## TASK TO COMPLETE
Retype the records below exactly as they appear, but leave out any pictures.

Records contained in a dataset

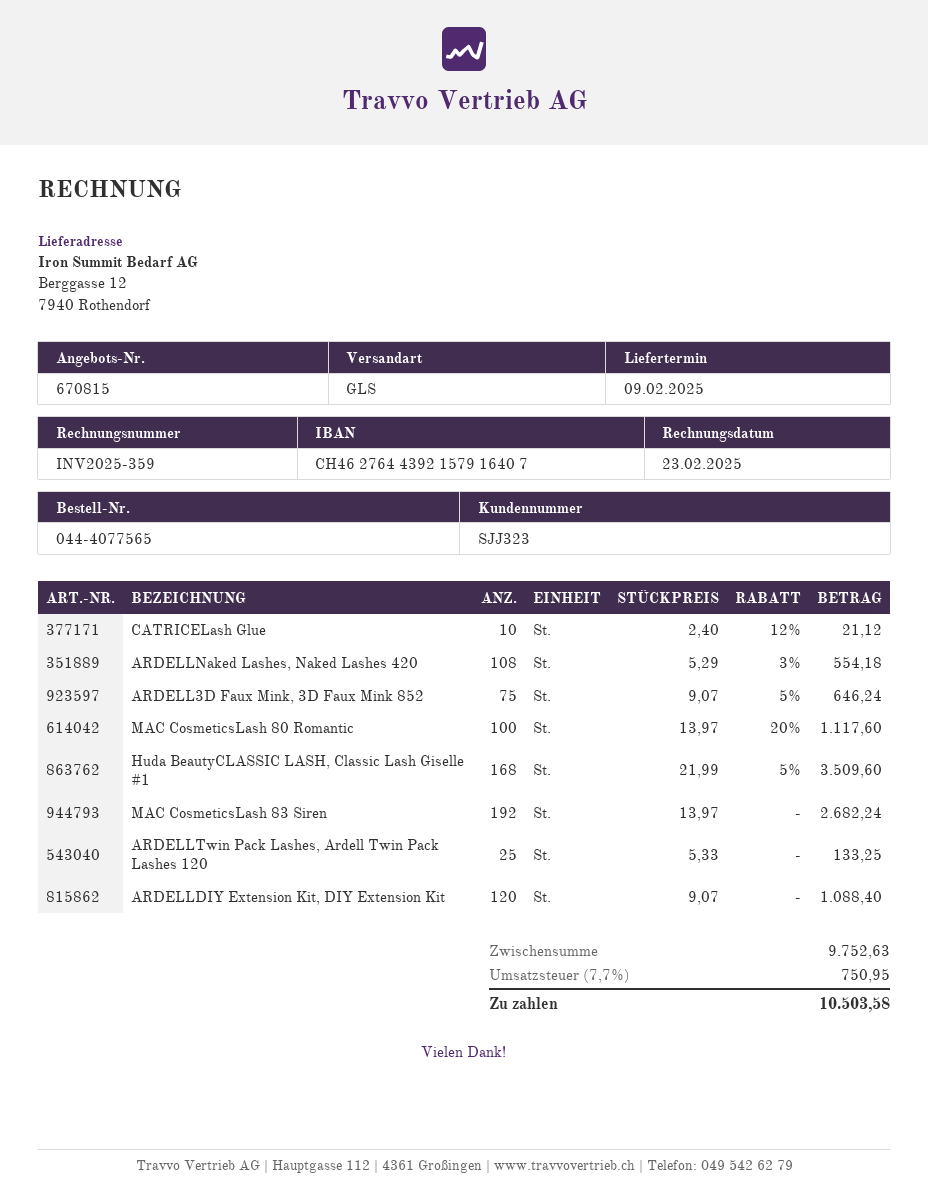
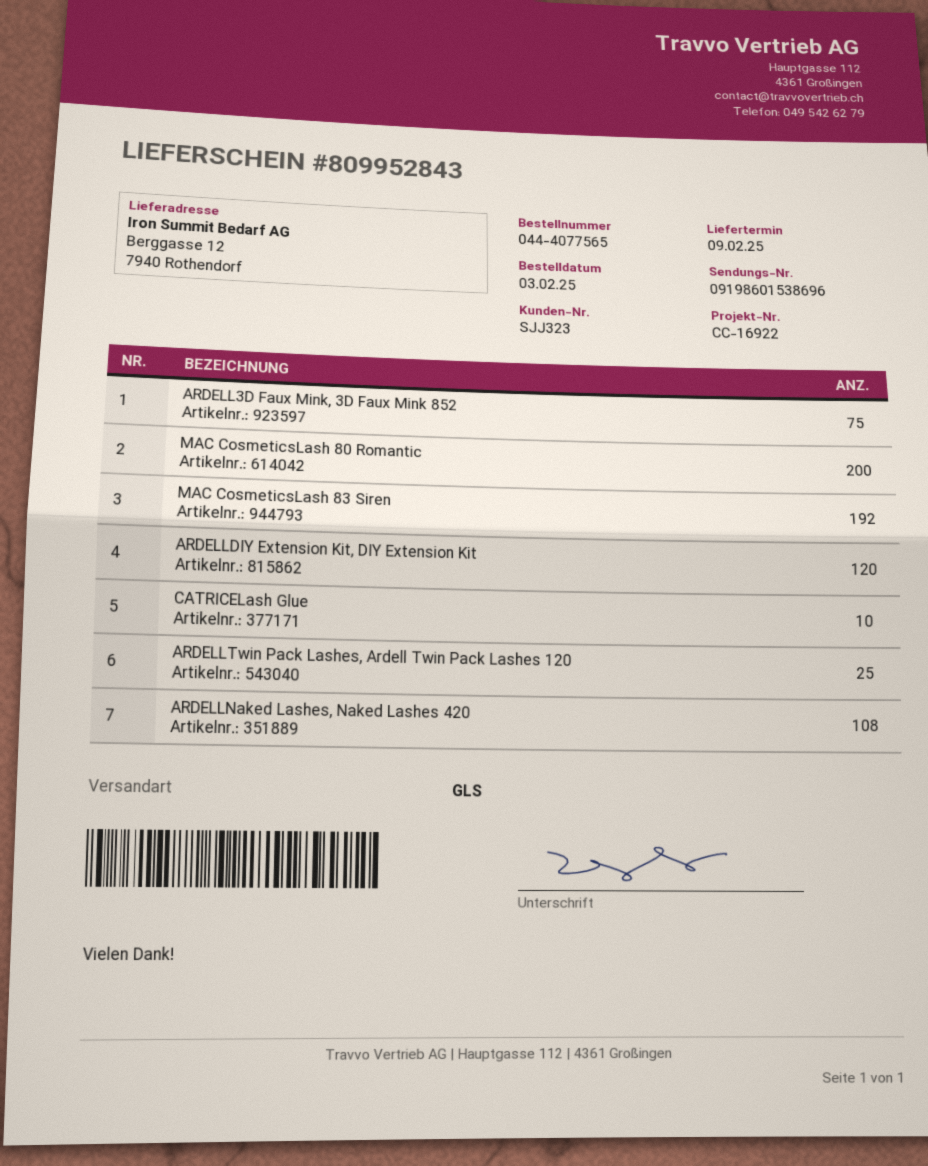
MAC CosmeticsLash 80 Romantic: 100 -> 200
Huda BeautyCLASSIC LASH, Classic Lash Giselle #1: 168 -> none

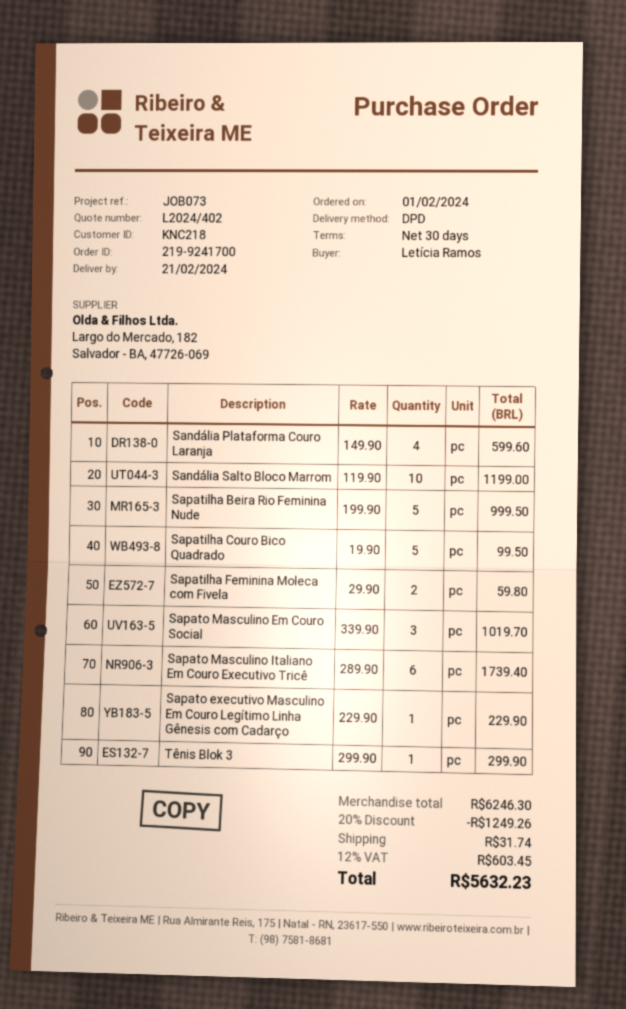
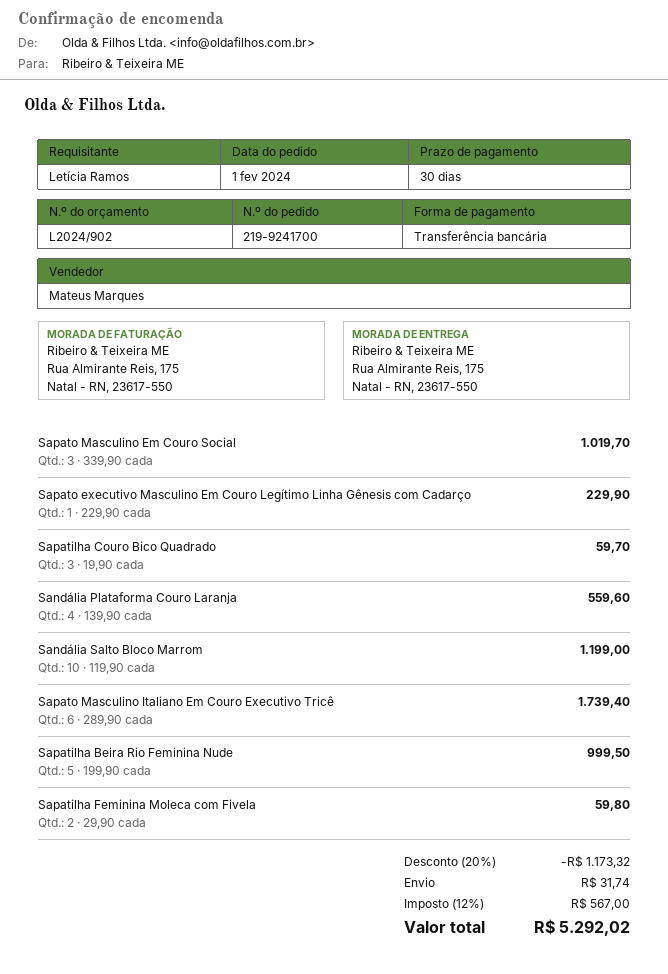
quote number: L2024/402 -> L2024/902
Sandália Plataforma Couro Laranja: 4 x 149.90 = 599.60 -> 4 x 139.90 = 559.60
Sapatilha Couro Bico Quadrado: 5 x 19.90 = 99.50 -> 3 x 19.90 = 59.70
Tênis Blok 3: 1 x 299.90 = 299.90 -> none
discount: 20% = 1249.26 -> 20% = 1173.32
tax: 12% = 603.45 -> 12% = 567.00
total: 5632.23 -> 5292.02

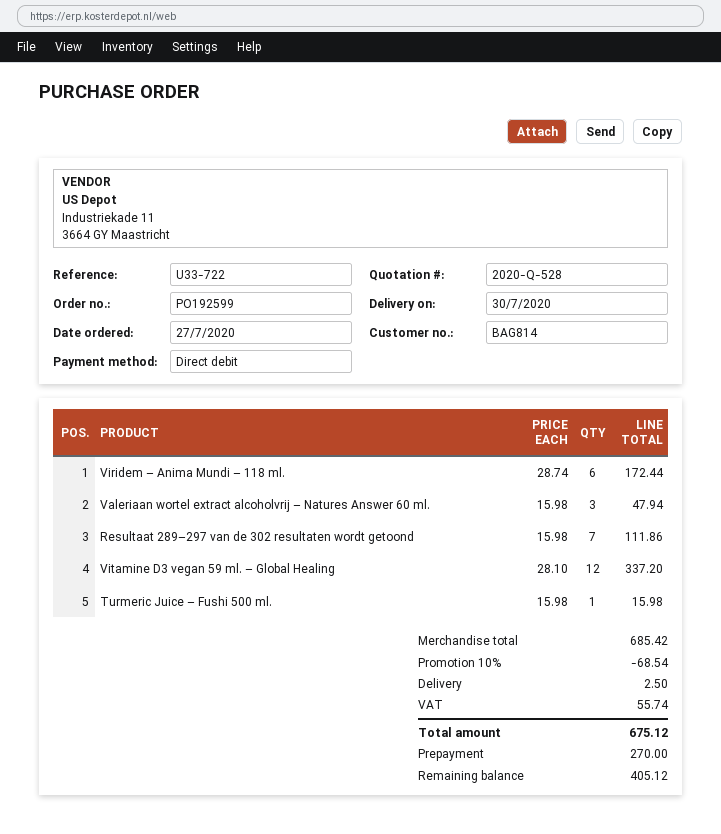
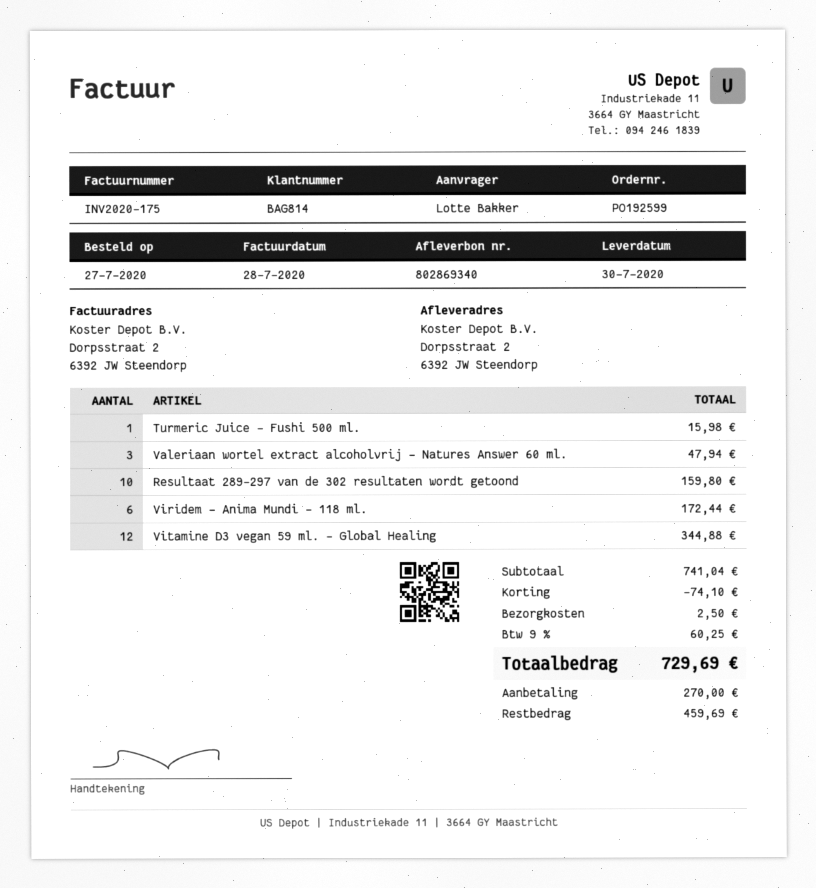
Resultaat 289–297 van de 302 resultaten wordt getoond: 7 for 111.86 -> 10 for 159.80
Vitamine D3 vegan 59 ml. – Global Healing: 12 for 337.20 -> 12 for 344.88
subtotal: 685.42 -> 741.04
discount: 68.54 -> 74.10
tax: 55.74 -> 60.25
total: 675.12 -> 729.69
balance: 405.12 -> 459.69

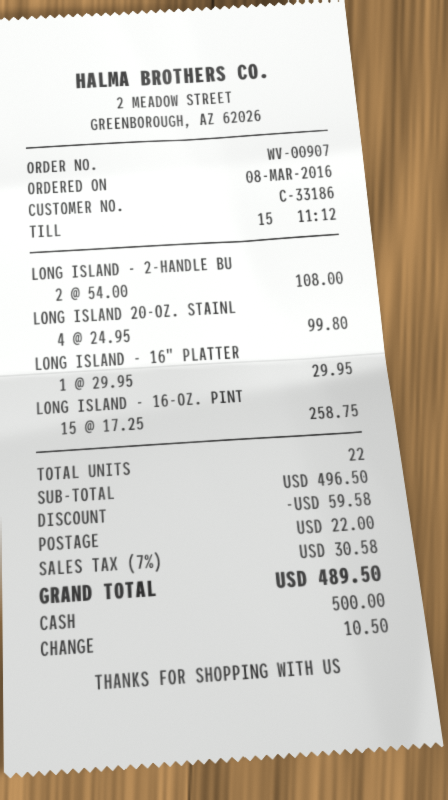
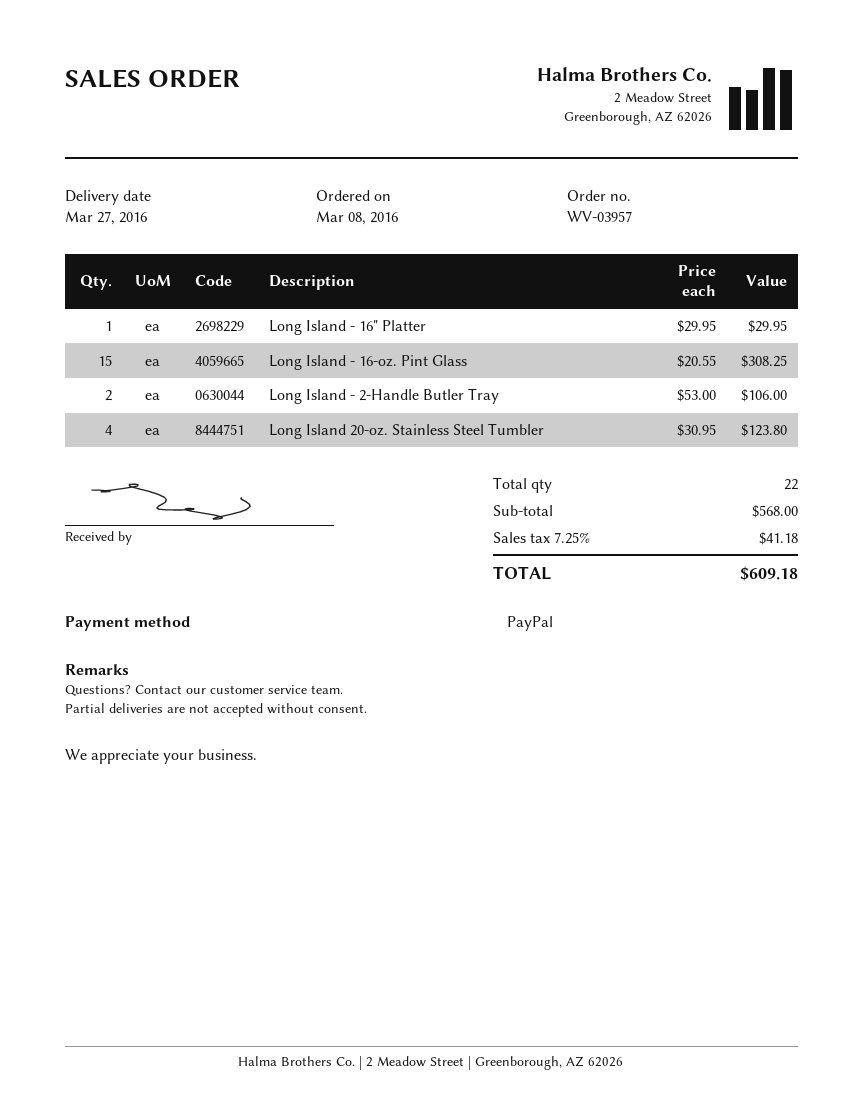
order number: WV-00907 -> WV-03957
payment method: cash -> PayPal
LONG ISLAND - 2-HANDLE BU: 2 x 54.00 = 108.00 -> 2 x 53.00 = 106.00
LONG ISLAND 20-OZ. STAINL: 4 x 24.95 = 99.80 -> 4 x 30.95 = 123.80
LONG ISLAND - 16-OZ. PINT: 15 x 17.25 = 258.75 -> 15 x 20.55 = 308.25
subtotal: 496.50 -> 568.00
discount: 59.58 -> none
shipping: 22.00 -> none
tax: 7% = 30.58 -> 7.25% = 41.18
total: 489.50 -> 609.18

## THE ANSWER
MAC CosmeticsLash 80 Romantic: 100 -> 200
Huda BeautyCLASSIC LASH, Classic Lash Giselle #1: 168 -> none

quote number: L2024/402 -> L2024/902
Sandália Plataforma Couro Laranja: 4 x 149.90 = 599.60 -> 4 x 139.90 = 559.60
Sapatilha Couro Bico Quadrado: 5 x 19.90 = 99.50 -> 3 x 19.90 = 59.70
Tênis Blok 3: 1 x 299.90 = 299.90 -> none
discount: 20% = 1249.26 -> 20% = 1173.32
tax: 12% = 603.45 -> 12% = 567.00
total: 5632.23 -> 5292.02

Resultaat 289–297 van de 302 resultaten wordt getoond: 7 for 111.86 -> 10 for 159.80
Vitamine D3 vegan 59 ml. – Global Healing: 12 for 337.20 -> 12 for 344.88
subtotal: 685.42 -> 741.04
discount: 68.54 -> 74.10
tax: 55.74 -> 60.25
total: 675.12 -> 729.69
balance: 405.12 -> 459.69

order number: WV-00907 -> WV-03957
payment method: cash -> PayPal
LONG ISLAND - 2-HANDLE BU: 2 x 54.00 = 108.00 -> 2 x 53.00 = 106.00
LONG ISLAND 20-OZ. STAINL: 4 x 24.95 = 99.80 -> 4 x 30.95 = 123.80
LONG ISLAND - 16-OZ. PINT: 15 x 17.25 = 258.75 -> 15 x 20.55 = 308.25
subtotal: 496.50 -> 568.00
discount: 59.58 -> none
shipping: 22.00 -> none
tax: 7% = 30.58 -> 7.25% = 41.18
total: 489.50 -> 609.18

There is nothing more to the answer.